O que significa que o amor não é orgulhoso (1 Coríntios 13:4)?

O que significa que o amor não é orgulhoso (1 Coríntios 13:4)?

1 Coríntios 13 oferece uma visão tremenda sobre a perspectiva cristã do amor. Ao descrever o amor, a passagem enfatiza que ele “não é orgulhoso” (verso 4).

A palavra traduzida como “orgulhoso” fornece informações valiosas. Ela provém de um termo grego que significa “inflar” ou “enfurecer” – uma ideia similar à expressão idiomática em inglês “ter a cabeça grande”. Ser inflado implica ter uma opinião exagerada sobre si mesmo. Contudo, o orgulho não pode coexistir com o amor divino, pois o amor cristão não é centrado em si mesmo nem se vangloria.

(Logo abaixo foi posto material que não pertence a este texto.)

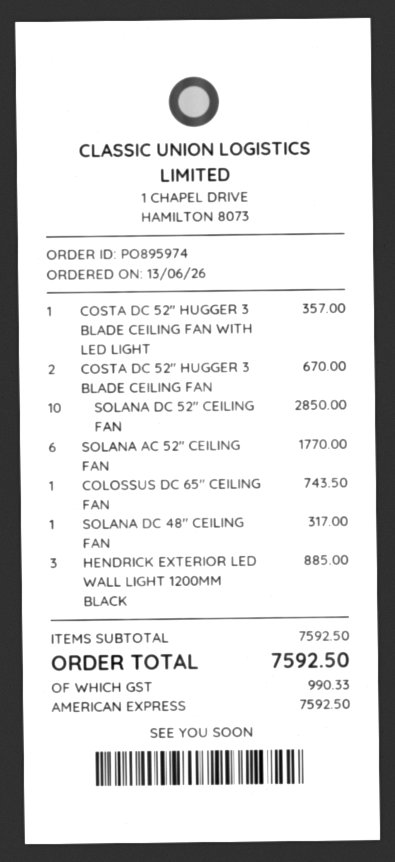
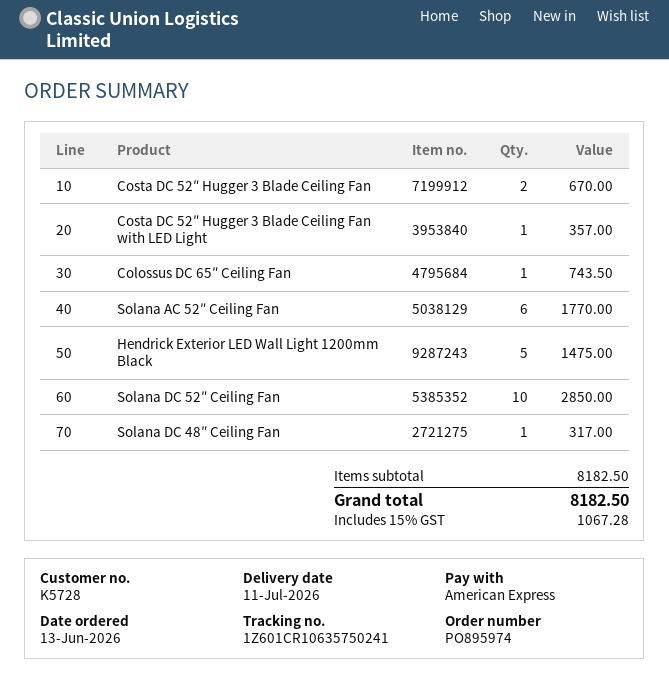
HENDRICK EXTERIOR LED WALL LIGHT 1200MM BLACK: 3 for 885.00 -> 5 for 1475.00
subtotal: 7592.50 -> 8182.50
tax: 990.33 -> 1067.28
total: 7592.50 -> 8182.50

Jesus Cristo é o exemplo perfeito de amor altruísta. Em Filipenses 2:6-8, aprendemos que, embora Jesus estivesse “na forma de Deus”, não considerou a igualdade com Deus algo a ser retido, mas esvaziou-se, assumindo a forma de servo, tornando-se semelhante aos homens. Encontrado na aparência humana, Ele se humilhou e foi obediente até à morte – inclusive, à morte na cruz. Jesus não se focou em si mesmo, mas escolheu servir e, com humildade, deu a sua vida para nos salvar. Conforme ensina João 15:13, “Ninguém tem amor maior do que aquele que dá a sua vida pelos seus amigos.”

Em contraste com essa humildade demonstrada pelo amor, os coríntios se destacavam, em certos momentos, por comportamentos orgulhosos. Eles discutiam sobre qual apóstolo seguir, falavam mal de Paulo, vangloriavam-se de tolerar comportamentos pecaminosos, levavam irmãos a tribunal em processos judiciais, desrespeitavam a Deus ao praticar a Ceia do Senhor e discutiam sobre quais dons espirituais eram os mais importantes. A exortação de Paulo de que “o amor não é orgulhoso” serviu para corrigir essa atitude centrada no próprio eu.

O orgulho é um pecado. João ensinou que o “orgulho de viver” “não vem do Pai, mas do mundo” (1 João 2:16). Nos Provérbios encontramos o posicionamento de Deus a respeito do orgulho: “O orgulho, a arrogância, o caminho do mal e a língua pervertida, eu odeio” (Provérbios 8:13) e “O orgulho vem antes da destruição, e o espírito altivo, antes da queda” (Provérbios 16:18).

William Penn, fundador da Colônia da Pensilvânia, escreveu: “Um homem orgulhoso é, então, uma espécie de glutão sobre si mesmo; pois nunca se satisfaz em amar e admirar a si mesmo, enquanto nada mais, para ele, é digno de amor ou cuidado” (do livro No Cross, No Crown, capítulo XII). Exatamente por isso, o amor e o orgulho são antitéticos. No orgulho, nos tornamos o objeto do nosso próprio amor; na humildade, aprendemos a amar o próximo. Uma pessoa movida pelo amor divino não se preocupa em beneficiar apenas a si mesma; o que o amor enxerga é a necessidade do outro.

Quando o Bom Samaritano parou para ajudar o homem necessitado na estrada de Jericó, ele não se preocupou com o fato de que “os judeus não se associam com os samaritanos” (João 4:9). O seu interesse não estava em como a ação seria vista pelos outros; ele estava simplesmente ali para ajudar (Lucas 10:30-37). Esse foco humilde na necessidade do outro é a ilustração que Jesus usou para ensinar a amar o próximo como a si mesmo.